A look at Israel’s strategy to Balkanize Iran and why it will fail

MADRID - In West Asia’s geopolitical landscape, security rarely boils down to a purely defensive matter; above all, it is a narrative of power. Israel, shaped by a history of regional isolation and an identity forged in exceptionalism, has turned security into the lens through which it interprets every opportunity and threat. But what happens when security becomes an obsession and the central justification for all foreign policy?

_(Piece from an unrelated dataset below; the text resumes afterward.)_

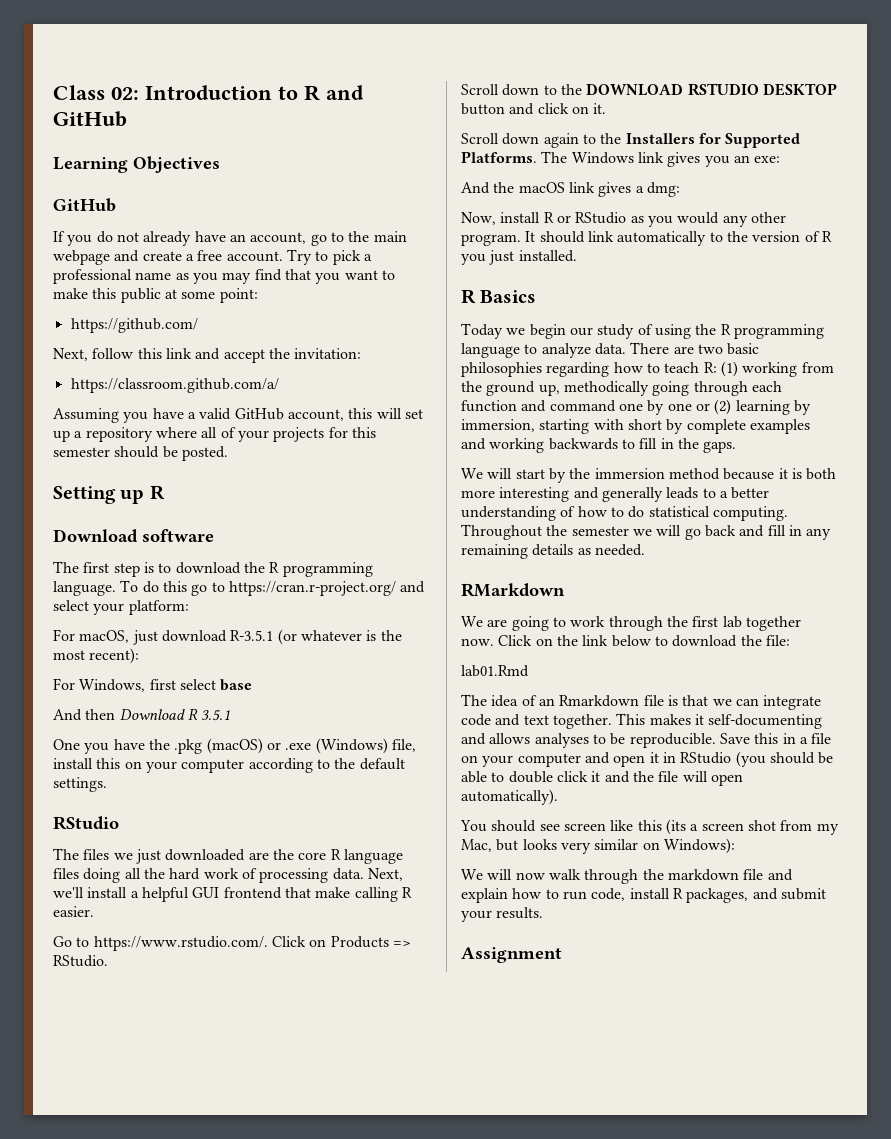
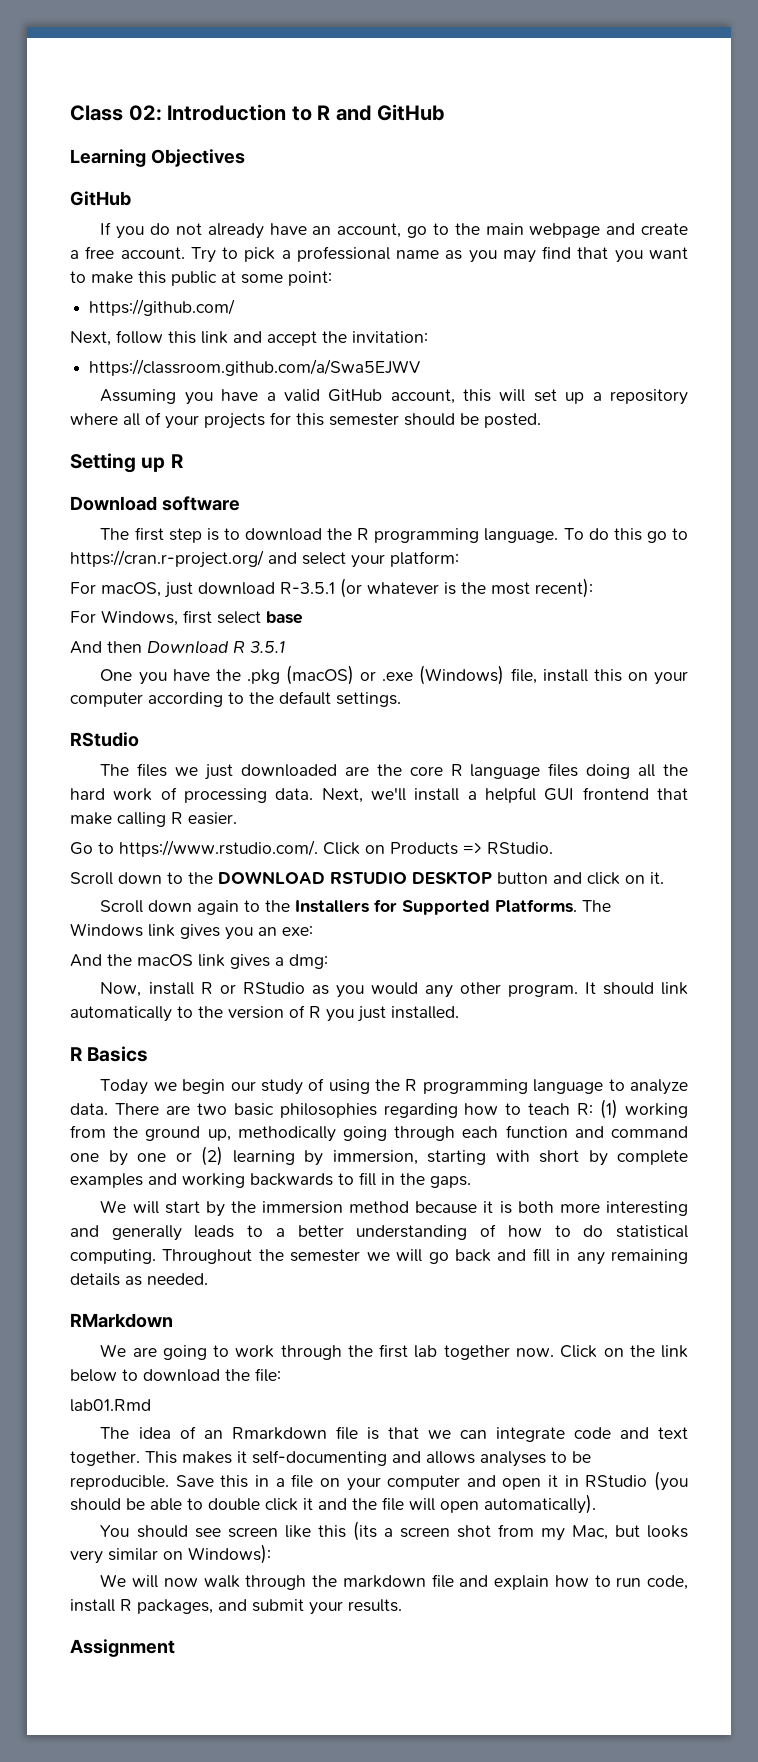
[70,378,279,393] https://classroom.github.com/a/ -> [89,359,421,376] https://classroom.github.com/a/Swa5EJWV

Israeli doctrine has made alliances with ethnic and religious minorities a strategic tool to influence and ultimately fragment its adversaries. Iran, with its complex multiethnic composition, presents itself as a tempting target for this "divide and conquer" policy. Promoting separatist narratives or covertly supporting peripheral groups is not merely a tactical move, but part of a broader vision: to weaken the internal cohesion of a regional rival and reshape the balance of power in the region.
However, this security-driven approach is neither innocent nor neutral. By reducing entire communities to mere pieces in a geopolitical game, it strips these actors of their agency and legitimizes intervention under the pretext of protection. Security, in this framework, ceases to be a universal right and becomes a technology of control that justifies surveillance, manipulation, and social fragmentation. It is a model that, as various critical voices have pointed out, turns difference into threat and diversity into a battlefield.
But there is more. Analysts such as Sahar Ghumkhor urge us to look beyond the surface: when the logic of security is imposed, the histories of exclusion, resistance, and negotiation within affected communities become invisible. The instrumentalization of minorities does not reflect a genuine concern for their rights but their situational utility within external power agendas. Thus, legitimate demands for justice and recognition are subordinated to strategies with little to do with self-determination.
Within this context, Israeli policy toward Iran reveals the limits and dangers of a securitized vision taken to extremes. It not only perpetuates regional instability but also reinforces colonial hierarchies and reproduces a logic of exception that justifies nearly any action under the banner of security.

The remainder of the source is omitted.